_Exercise aim_. Please give back all the records exactly, but keep the pictures out.

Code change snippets
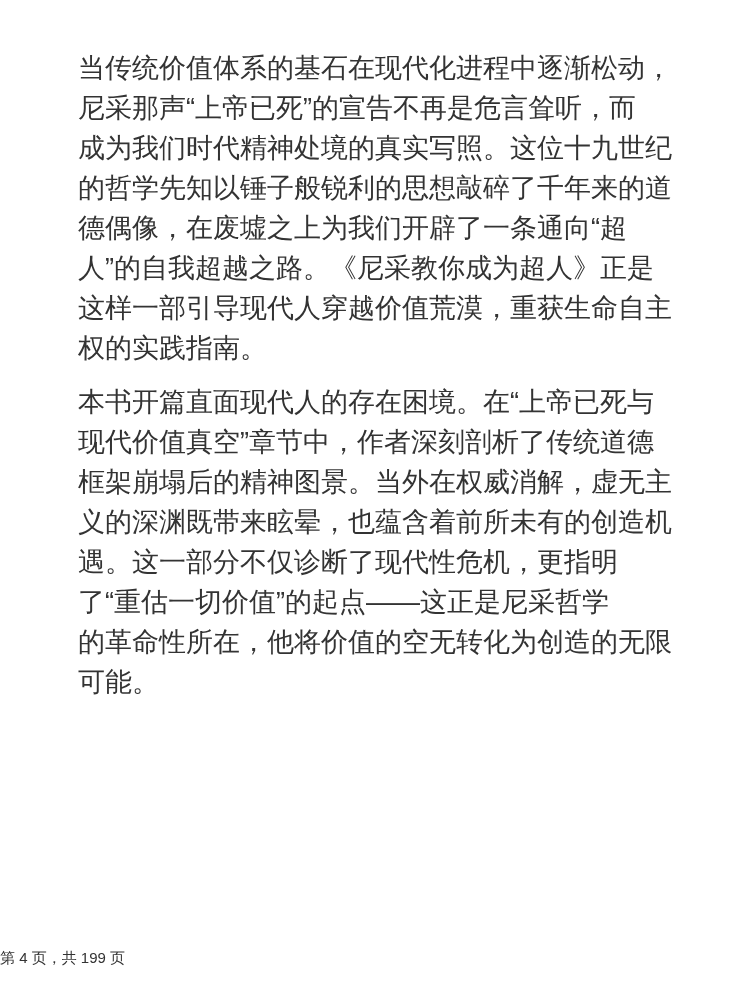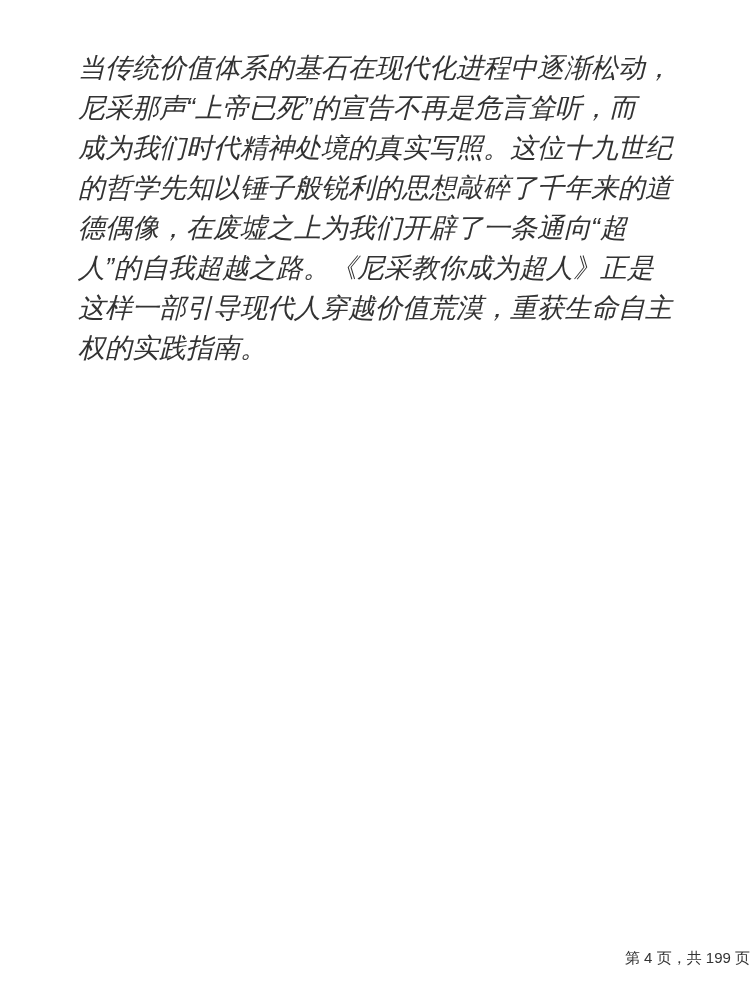--- a/index.html
+++ b/index.html
@@ -29,7 +29,6 @@
     letter-spacing: 0;
     white-space: pre;
     margin: 0 0 14px 0;
-    font-style: italic;
   }
   .para:last-child { margin-bottom: 0; }
   .footer {

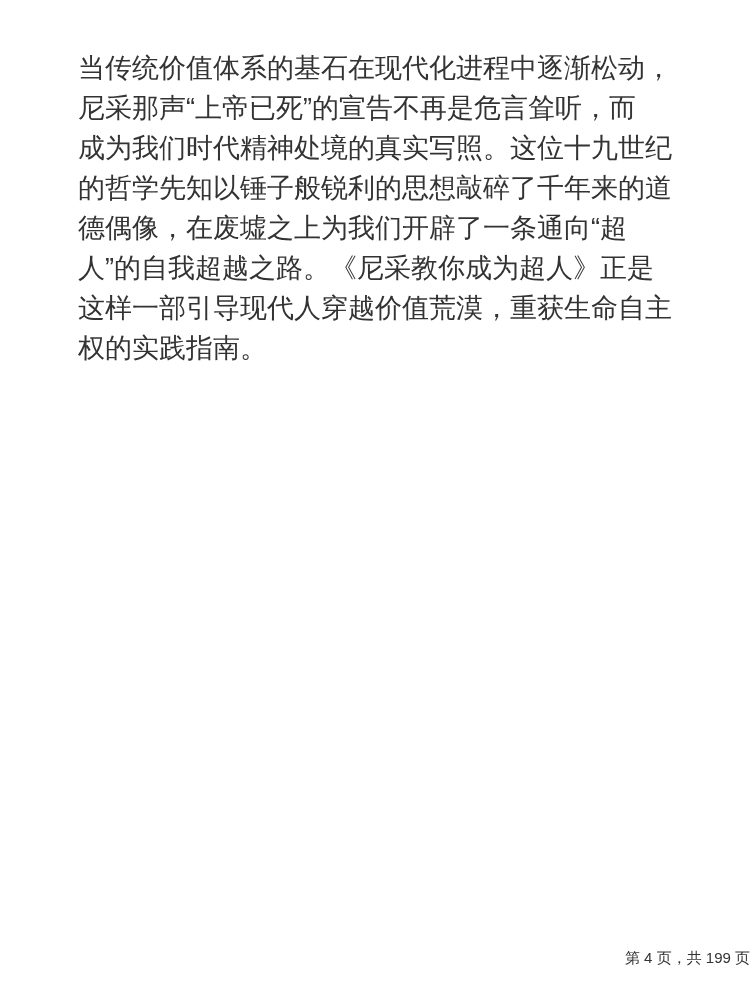--- a/index.html
+++ b/index.html
@@ -55,6 +55,14 @@
 人”的自我超越之路。《尼采教你成为超人》正是
 这样一部引导现代人穿越价值荒漠，重获生命自主
 权的实践指南。</div>
+    <div class="para">本书开篇直面现代人的存在困境。在“上帝已死与
+现代价值真空”章节中，作者深刻剖析了传统道德
+框架崩塌后的精神图景。当外在权威消解，虚无主
+义的深渊既带来眩晕，也蕴含着前所未有的创造机
+遇。这一部分不仅诊断了现代性危机，更指明
+了“重估一切价值”的起点——这正是尼采哲学
+的革命性所在，他将价值的空无转化为创造的无限
+可能。</div>
   </div>
   <div class="footer">第 4 页，共 199 页</div>
 </div>

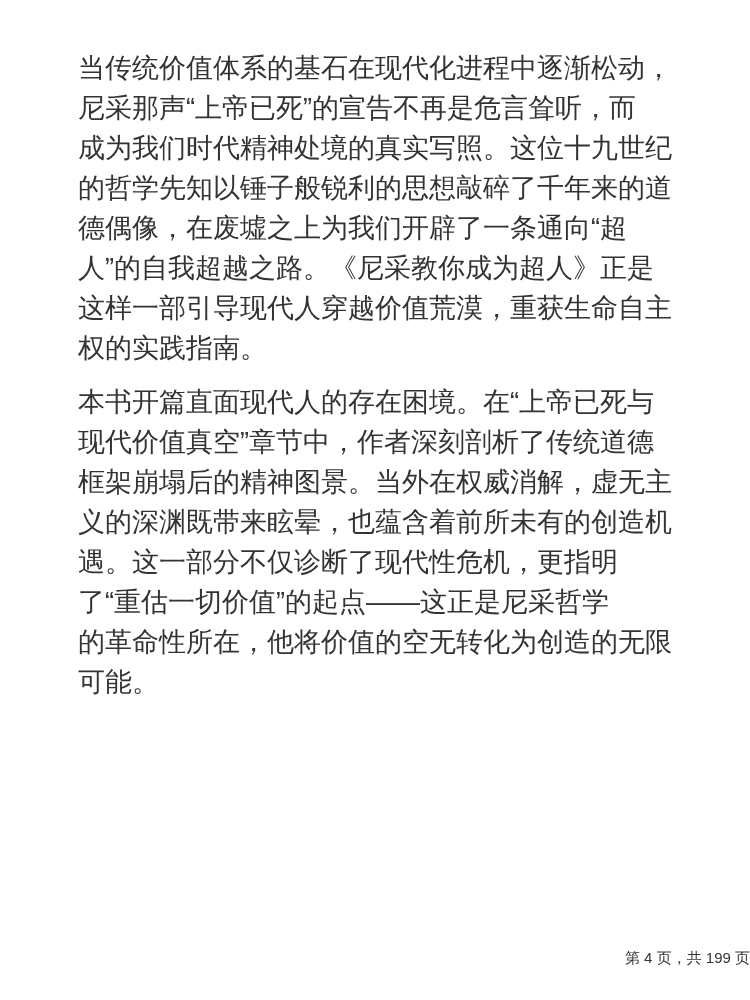--- a/index.html
+++ b/index.html
@@ -36,7 +36,7 @@
     left: 0;
     top: 948px;
     width: 750px;
-    text-align: right;
+    text-align: left;
     font-size: 15px;
     line-height: 20px;
     color: #333333;

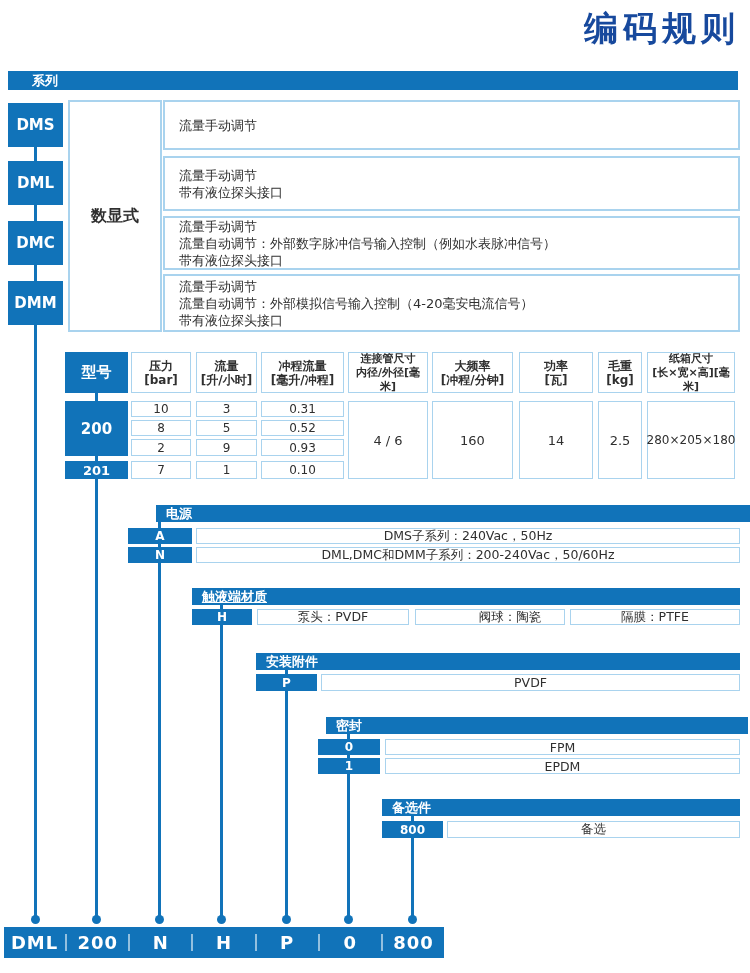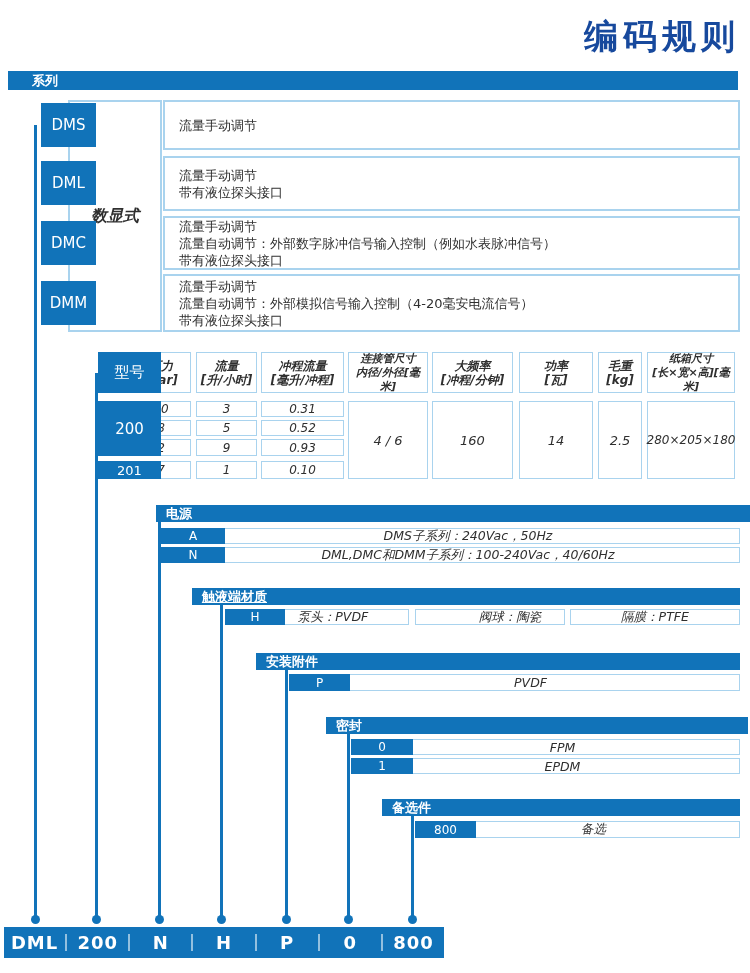--- a/index.html
+++ b/index.html
@@ -46,7 +46,7 @@
   .codesep{width:2px;height:17px;background:rgba(255,255,255,0.55);}
   .title{
     position:absolute;top:6px;right:10px;color:var(--title-blue);
-    font-size:34px;font-weight:bold;letter-spacing:5px;z-index:2;margin-top:8px;
+    font-size:34px;font-weight:bold;letter-spacing:5px;z-index:2;
   }
 </style>
 </head>

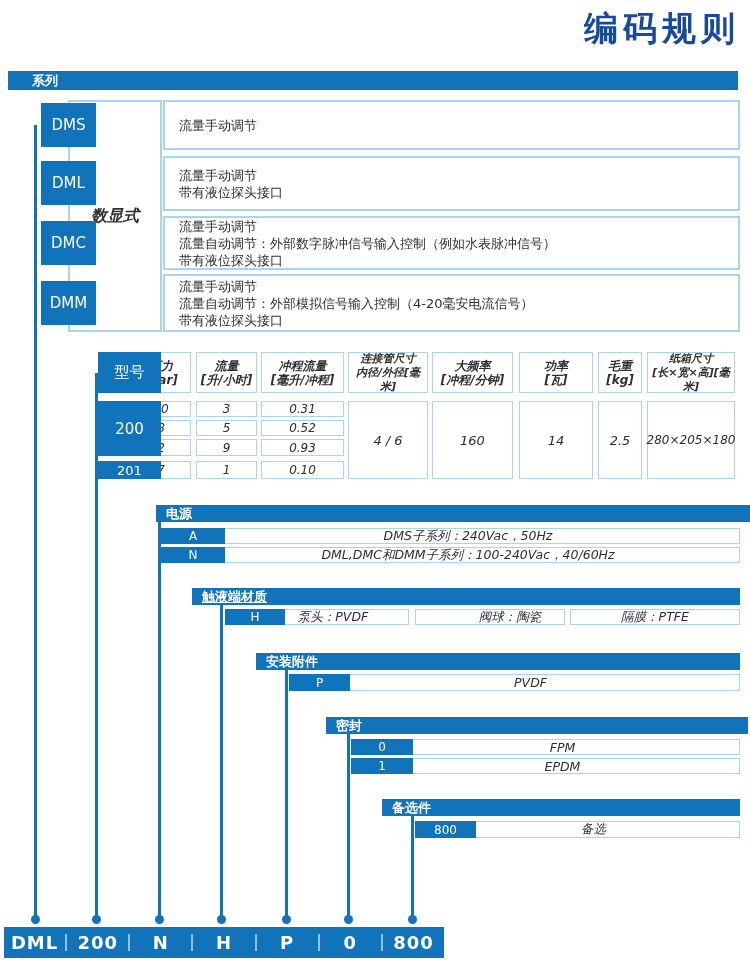--- a/index.html
+++ b/index.html
@@ -16,8 +16,8 @@
   }
   .abs{position:absolute;box-sizing:border-box;}
   .blue{
-    background:var(--primary);color:#fff;font-weight:normal;
-    display:flex;align-items:center;justify-content:center;z-index:2;margin-left:33px;
+    background:var(--primary);color:#fff;font-weight:bold;
+    display:flex;align-items:center;justify-content:center;z-index:2;
   }
   .cell{
     border:1.5px solid var(--border);background:#fff;

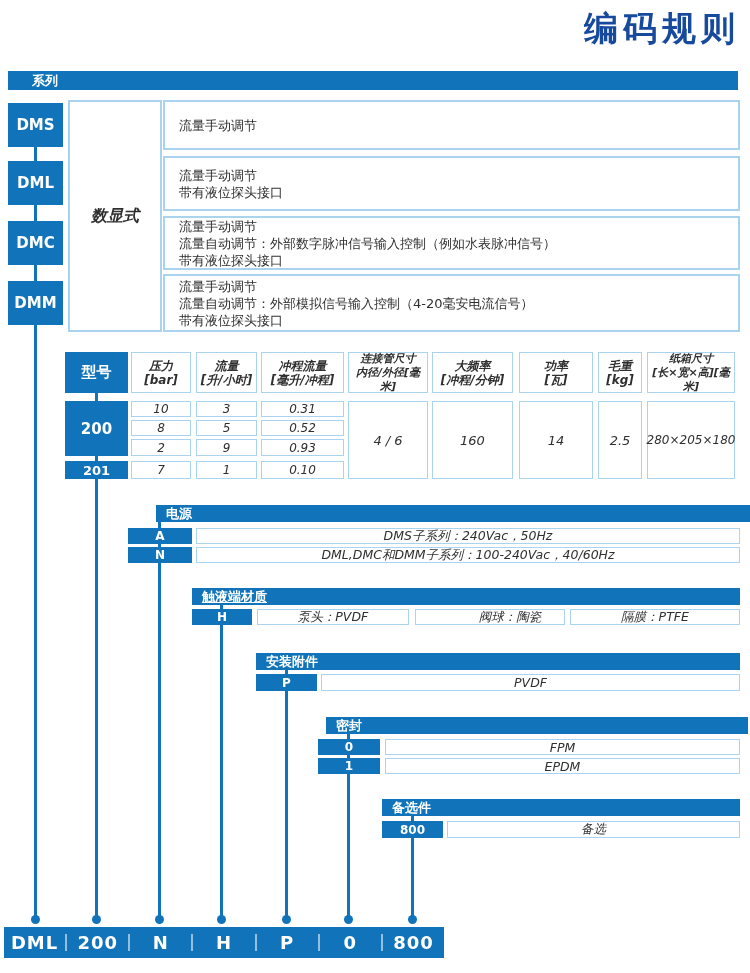--- a/index.html
+++ b/index.html
@@ -22,7 +22,7 @@
   .cell{
     border:1.5px solid var(--border);background:#fff;
     display:flex;align-items:center;justify-content:center;
-    color:var(--text);z-index:1;font-style:italic;
+    color:var(--text);z-index:1;
   }
   .bar{
     background:var(--primary);color:#fff;font-weight:bold;font-size:13px;

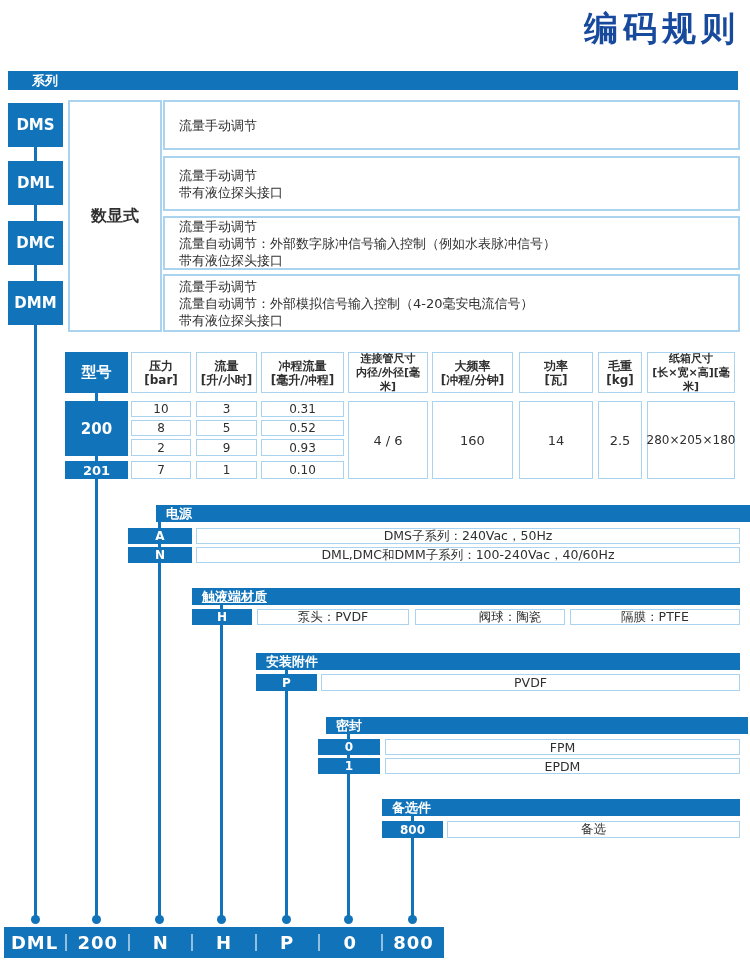--- a/index.html
+++ b/index.html
@@ -159,7 +159,7 @@
 <div class="abs blue" style="left:128px;top:528px;width:64px;height:16px;font-size:12px;">A</div>
 <div class="abs cell" style="left:196px;top:528px;width:544px;height:16px;font-size:12.5px;">DMS子系列：240Vac，50Hz</div>
 <div class="abs blue" style="left:128px;top:547px;width:64px;height:16px;font-size:12px;">N</div>
-<div class="abs cell" style="left:196px;top:547px;width:544px;height:16px;font-size:12.5px;">DML,DMC和DMM子系列：100-240Vac，40/60Hz</div>
+<div class="abs cell" style="left:196px;top:547px;width:544px;height:16px;font-size:12.5px;">DML,DMC和DMM子系列：200-240Vac，50/60Hz</div>
 
 <div class="abs bar" style="left:192px;top:588px;width:548px;height:17px;text-decoration:underline;">
   <span>触液端材质</span>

_Output of the exercise_.
--- a/index.html
+++ b/index.html
@@ -29,7 +29,6 @@
     letter-spacing: 0;
     white-space: pre;
     margin: 0 0 14px 0;
-    font-style: italic;
   }
   .para:last-child { margin-bottom: 0; }
   .footer {

--- a/index.html
+++ b/index.html
@@ -55,6 +55,14 @@
 人”的自我超越之路。《尼采教你成为超人》正是
 这样一部引导现代人穿越价值荒漠，重获生命自主
 权的实践指南。</div>
+    <div class="para">本书开篇直面现代人的存在困境。在“上帝已死与
+现代价值真空”章节中，作者深刻剖析了传统道德
+框架崩塌后的精神图景。当外在权威消解，虚无主
+义的深渊既带来眩晕，也蕴含着前所未有的创造机
+遇。这一部分不仅诊断了现代性危机，更指明
+了“重估一切价值”的起点——这正是尼采哲学
+的革命性所在，他将价值的空无转化为创造的无限
+可能。</div>
   </div>
   <div class="footer">第 4 页，共 199 页</div>
 </div>

--- a/index.html
+++ b/index.html
@@ -36,7 +36,7 @@
     left: 0;
     top: 948px;
     width: 750px;
-    text-align: right;
+    text-align: left;
     font-size: 15px;
     line-height: 20px;
     color: #333333;

--- a/index.html
+++ b/index.html
@@ -46,7 +46,7 @@
   .codesep{width:2px;height:17px;background:rgba(255,255,255,0.55);}
   .title{
     position:absolute;top:6px;right:10px;color:var(--title-blue);
-    font-size:34px;font-weight:bold;letter-spacing:5px;z-index:2;margin-top:8px;
+    font-size:34px;font-weight:bold;letter-spacing:5px;z-index:2;
   }
 </style>
 </head>

--- a/index.html
+++ b/index.html
@@ -16,8 +16,8 @@
   }
   .abs{position:absolute;box-sizing:border-box;}
   .blue{
-    background:var(--primary);color:#fff;font-weight:normal;
-    display:flex;align-items:center;justify-content:center;z-index:2;margin-left:33px;
+    background:var(--primary);color:#fff;font-weight:bold;
+    display:flex;align-items:center;justify-content:center;z-index:2;
   }
   .cell{
     border:1.5px solid var(--border);background:#fff;

--- a/index.html
+++ b/index.html
@@ -22,7 +22,7 @@
   .cell{
     border:1.5px solid var(--border);background:#fff;
     display:flex;align-items:center;justify-content:center;
-    color:var(--text);z-index:1;font-style:italic;
+    color:var(--text);z-index:1;
   }
   .bar{
     background:var(--primary);color:#fff;font-weight:bold;font-size:13px;

--- a/index.html
+++ b/index.html
@@ -159,7 +159,7 @@
 <div class="abs blue" style="left:128px;top:528px;width:64px;height:16px;font-size:12px;">A</div>
 <div class="abs cell" style="left:196px;top:528px;width:544px;height:16px;font-size:12.5px;">DMS子系列：240Vac，50Hz</div>
 <div class="abs blue" style="left:128px;top:547px;width:64px;height:16px;font-size:12px;">N</div>
-<div class="abs cell" style="left:196px;top:547px;width:544px;height:16px;font-size:12.5px;">DML,DMC和DMM子系列：100-240Vac，40/60Hz</div>
+<div class="abs cell" style="left:196px;top:547px;width:544px;height:16px;font-size:12.5px;">DML,DMC和DMM子系列：200-240Vac，50/60Hz</div>
 
 <div class="abs bar" style="left:192px;top:588px;width:548px;height:17px;text-decoration:underline;">
   <span>触液端材质</span>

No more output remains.